As PWM generation toggles the counting direction of timer 0 between up and down after each 256 timer cycles, the current time cannot be deduced by reading TCNT0 only, but the current counting direction of the timer needs to be considered as well. This requires servicing interrupts whenever the timer hits TOP (255) and BOTTOM (0) to learn about each change of the counting direction. For PWM generation, it is usually desired to run it at the highest possible speed so filtering the PWM frequency from the modulated output signal is made easy. Thus, the PWM timer runs at full CPU speed. This causes the overflow and compare match interrupts to be triggered each 256 CPU clocks, so they must run with the minimal number of processor cycles possible in order to not impose a too high CPU load by these interrupt service routines. This is the main reason to implement the entire interrupt handling in fine-tuned assembly code rather than in C.
In order to verify parts of the algorithm, and the underlying hardware, the demo has been set up in a way so the pin-compatible but more expensive ATtiny45 (or its siblings ATtiny25 and ATtiny85) could be used as well. In that case, no separate assembly code is required, as two timer channels are avaible.
Hardware setup
The incoming PWM pulse train is fed into PB4. It will generate a pin change interrupt there on eache edge of the incoming signal.
The outgoing PWM is generated through OC0B of timer channel 0 (PB1). For demonstration purposes, a LED should be connected to that pin (like, one of the LEDs of an STK500).
The controllers run on their internal calibrated RC oscillators, 1.2 MHz on the ATtiny13, and 1.0 MHz on the ATtiny45.
A code walkthrough
asmdemo.c
After the usual include files, two variables are defined. The first one, pwm_incoming
is used to communicate the most recent pulse width detected by the incoming PWM decoder up to the main loop.
The second variable actually only constitutes of a single bit, intbits.pwm_received
. This bit will be set whenever the incoming PWM decoder has updated pwm_incoming
.
Both variables are marked volatile to ensure their readers will always pick up an updated value, as both variables will be set by interrupt service routines.
The function ioinit()
initializes the microcontroller peripheral devices. In particular, it starts timer 0 to generate the outgoing PWM signal on OC0B. Setting OCR0A to 255 (which is the TOP value of timer 0) is used to generate a timer 0 overflow A interrupt on the ATtiny13. This interrupt is used to inform the incoming PWM decoder that the counting direction of channel 0 is just changing from up to down. Likewise, an overflow interrupt will be generated whenever the countdown reached BOTTOM (value 0), where the counter will again alter its counting direction to upwards. This information is needed in order to know whether the current counter value of TCNT0
is to be evaluated from bottom or top.
Further, ioinit()
activates the pin-change interrupt PCINT0
on any edge of PB4. Finally, PB1 (OC0B) will be activated as an output pin, and global interrupts are being enabled.

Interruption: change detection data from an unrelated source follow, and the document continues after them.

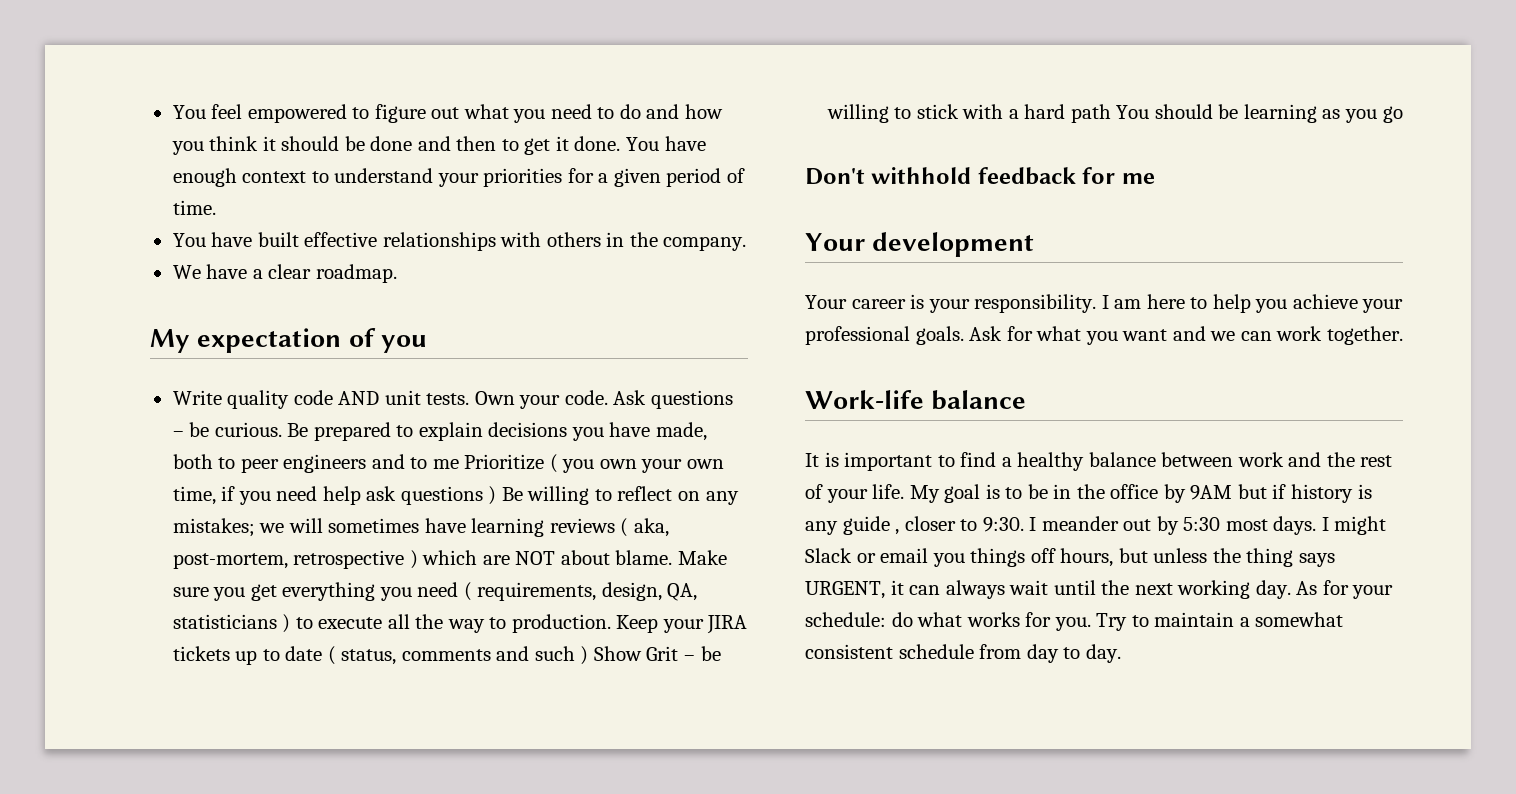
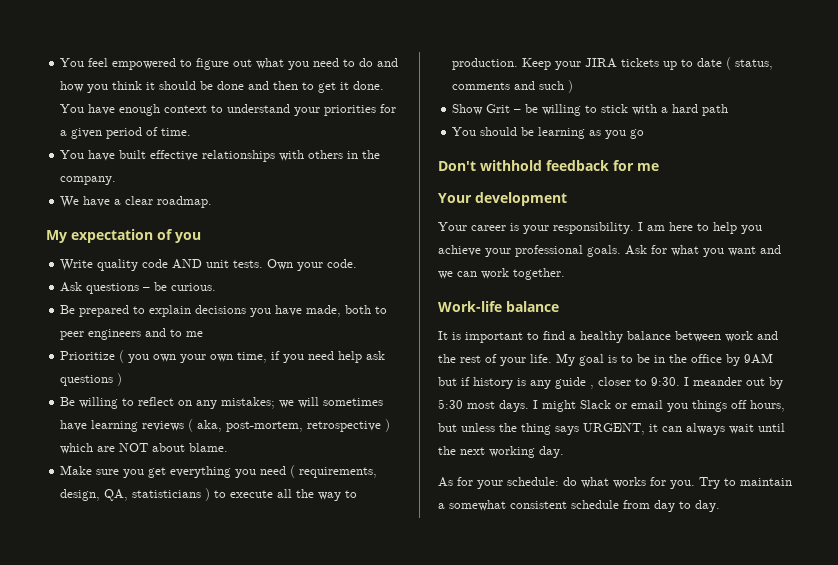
- Own your code. Ask questions – be curious. Be prepared to explain decisions you have made, both to peer engineers and to me Prioritize ( you own your own time, if you need help ask questions ) Be willing to reflect on any mistakes;
+ Own your code.
+ Ask questions – be curious.
+ Be prepared to explain decisions you have made, both to peer engineers and to me
+ Prioritize ( you own your own time, if you need help ask questions )
+ Be willing to reflect on any mistakes;
- we will sometimes have learning reviews ( aka, post-mortem, retrospective ) which are NOT about blame. Make sure you get everything you need ( requirements, design, QA, statisticians ) to execute all the way to production.
+ we will sometimes have learning reviews ( aka, post-mortem, retrospective ) which are NOT about blame.
+ Make sure you get everything you need ( requirements, design, QA, statisticians ) to execute all the way to production.
- Keep your JIRA tickets up to date ( status, comments and such ) Show Grit – be willing to stick with a hard path You should be learning as you go
+ Keep your JIRA tickets up to date ( status, comments and such )
+ Show Grit – be willing to stick with a hard path
+ You should be learning as you go
- I might Slack or email you things off hours, but unless the thing says URGENT, it can always wait until the next working day. As for your schedule: do what works for you.
+ I might Slack or email you things off hours, but unless the thing says URGENT, it can always wait until the next working day.
+ As for your schedule: do what works for you.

In the ATtiny45 setup, the C code contains an ISR for PCINT0
. At each pin-change interrupt, it will first be analyzed whether the interrupt was caused by a rising or a falling edge. In case of the rising edge, timer 1 will be started with a prescaler of 16 after clearing the current timer value. Then, at the falling edge, the current timer value will be recorded (and timer 1 stopped), the pin-change interrupt will be suspended, and the upper layer will be notified that the incoming PWM measurement data is available.
Function main()
first initializes the hardware by calling ioinit()

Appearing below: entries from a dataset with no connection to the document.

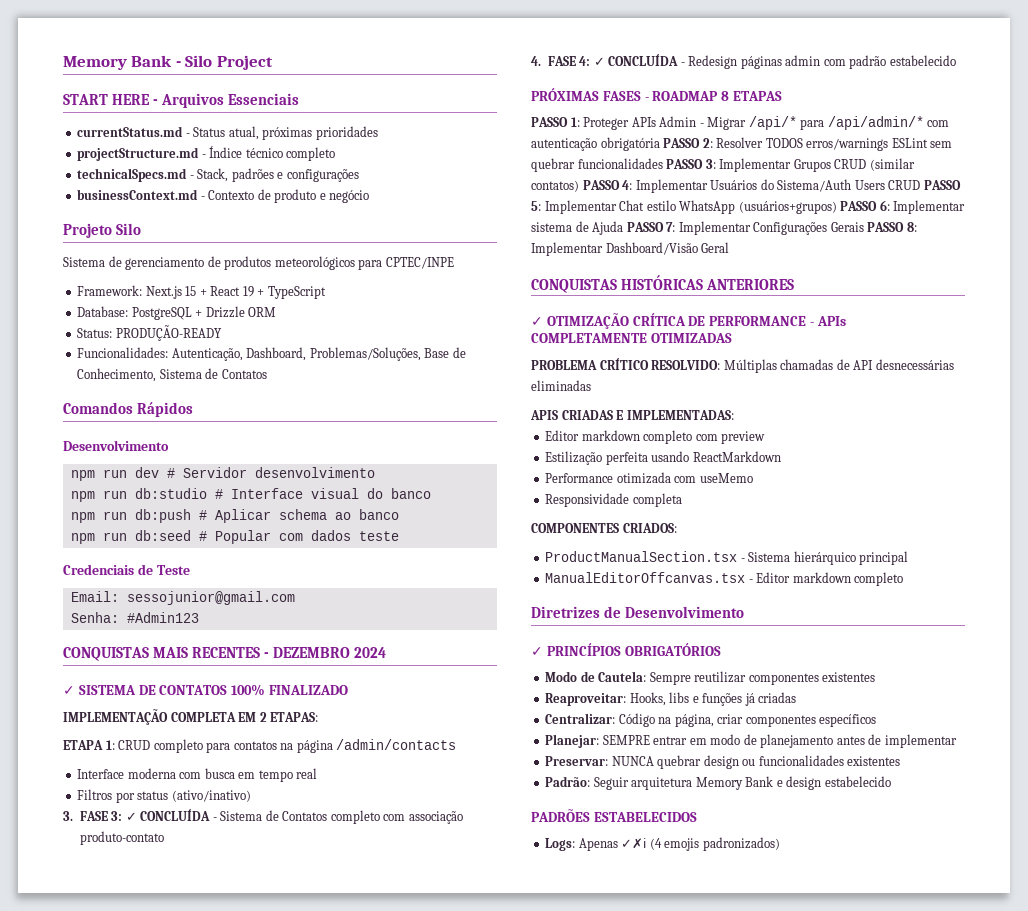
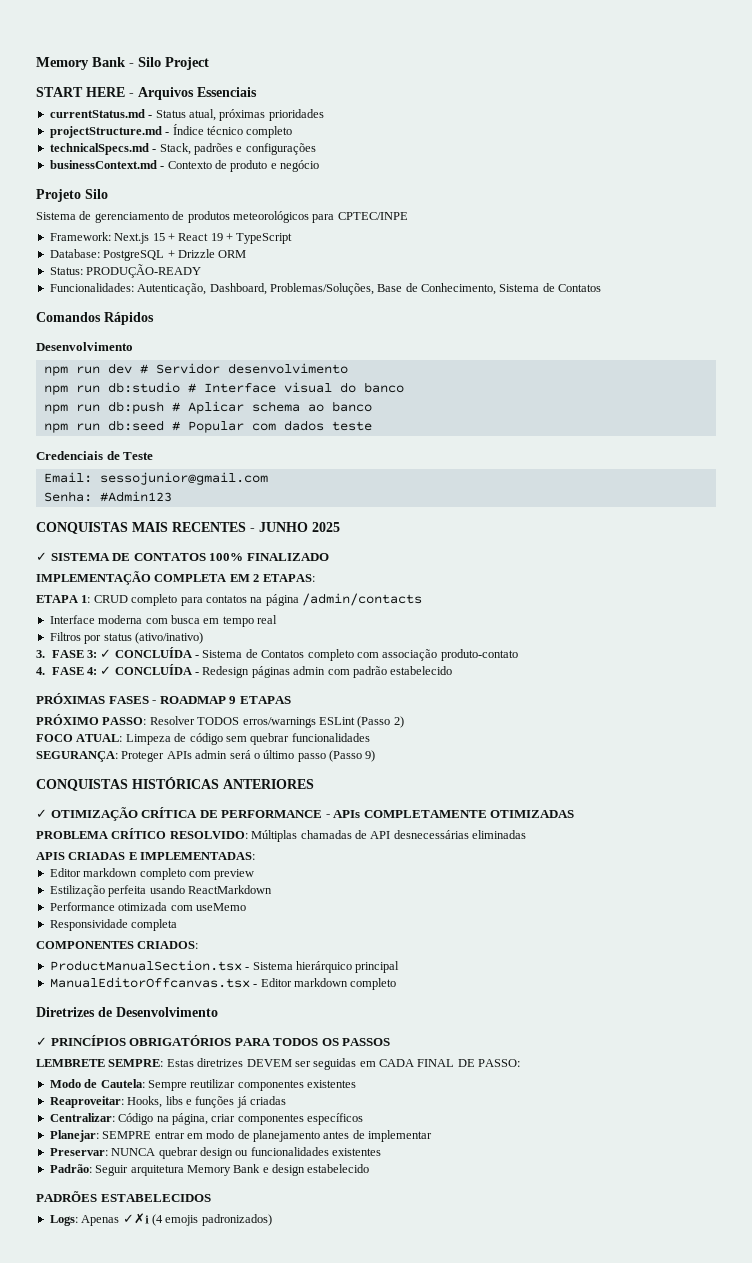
- CONQUISTAS MAIS RECENTES - DEZEMBRO 2024
+ CONQUISTAS MAIS RECENTES - JUNHO 2025
- PRÓXIMAS FASES - ROADMAP 8 ETAPAS
+ PRÓXIMAS FASES - ROADMAP 9 ETAPAS
- PASSO 1: Proteger APIs Admin - Migrar /api/* para /api/admin/* com autenticação obrigatória PASSO 2: Resolver TODOS erros/warnings ESLint sem quebrar funcionalidades PASSO 3: Implementar Grupos CRUD (similar contatos) PASSO 4: Implementar Usuários do Sistema/Auth Users CRUD PASSO 5: Implementar Chat estilo WhatsApp (usuários+grupos) PASSO 6: Implementar sistema de Ajuda PASSO 7: Implementar Configurações Gerais PASSO 8: Implementar Dashboard/Visão Geral
+ PRÓXIMO PASSO: Resolver TODOS erros/warnings ESLint (Passo 2)
+ FOCO ATUAL: Limpeza de código sem quebrar funcionalidades
+ SEGURANÇA: Proteger APIs admin será o último passo (Passo 9)
- ✓ PRINCÍPIOS OBRIGATÓRIOS
+ ✓ PRINCÍPIOS OBRIGATÓRIOS PARA TODOS OS PASSOS
+ LEMBRETE SEMPRE: Estas diretrizes DEVEM ser seguidas em CADA FINAL DE PASSO:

, and then waits until some incoming PWM value is available. If it is, the output PWM will be adjusted by computing the relative value of the incoming PWM. Finally, the pin-change interrupt is re-enabled, and the CPU is put to sleep.
project.h
In order for the interrupt service routines to be as fast as possible, some of the CPU registers are set aside completely for use by these routines, so the compiler would not use them for C code. This is arranged for in project.h
.
The file is divided into one section that will be used by the assembly source code, and another one to be used by C code. The assembly part is distinguished by the preprocessing macro __ASSEMBLER__
(which will be automatically set by the compiler front-end when preprocessing an assembly-language file), and it contains just macros that give symbolic names to a number of CPU registers. The preprocessor will then replace the symbolic names by their right-hand side definitions before calling the assembler.

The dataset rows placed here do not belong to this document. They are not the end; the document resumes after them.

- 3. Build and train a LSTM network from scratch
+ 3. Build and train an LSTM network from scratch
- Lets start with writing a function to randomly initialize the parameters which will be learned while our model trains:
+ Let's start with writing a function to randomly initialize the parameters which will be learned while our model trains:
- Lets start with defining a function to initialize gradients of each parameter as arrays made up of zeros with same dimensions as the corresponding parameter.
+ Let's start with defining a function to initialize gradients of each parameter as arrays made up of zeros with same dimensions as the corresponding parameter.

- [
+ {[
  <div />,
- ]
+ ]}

In C code, the compiler needs to see variable declarations for these objects. This is done by using declarations that bind a variable permanently to a CPU register (see How to permanently bind a variable to a register?). Even in case the C code never has a need to access these variables, declaring the register binding that way causes the compiler to not use these registers in C code at all.
The flags
variable needs to be in the range of r16 through r31 as it is the target of a load immediate (or SER
) instruction that is not applicable to the entire register file.
isrs.S
This file is a preprocessed assembly source file. The C preprocessor will be run by the compiler front-end first, resolving all #include
, #define
etc. directives. The resulting program text will then be passed on to the assembler.
As the C preprocessor strips all C-style comments, preprocessed assembly source files can have both, C-style (/
* ... *
/
, // ...
) as well as assembly-style (; ...
) comments.
At the top, the IO register definition file avr/io.h
and the project declaration file project.h
are included. The remainder of the file is conditionally assembled only if the target MCU type is an ATtiny13, so it will be completely ignored for the ATtiny45 option.
Next are the two interrupt service routines for timer 0 compare A match (timer 0 hits TOP, as OCR0A is set to 255) and timer 0 overflow (timer 0 hits BOTTOM). As discussed above, these are kept as short as possible. They only save SREG
(as the flags will be modified by the INC
instruction), increment the counter_hi
variable which forms the high part of the current time counter (the low part is formed by querying TCNT0
directly), and clear or set the variable flags
, respectively, in order to note the current counting direction. The RETI
instruction terminates these interrupt service routines. Total cycle count is 8 CPU cycles, so together with the 4 CPU cycles needed for interrupt setup, and the 2 cycles for the RJMP from the interrupt vector to the handler, these routines will require 14 out of each 256 CPU cycles, or about 5 % of the overall CPU time.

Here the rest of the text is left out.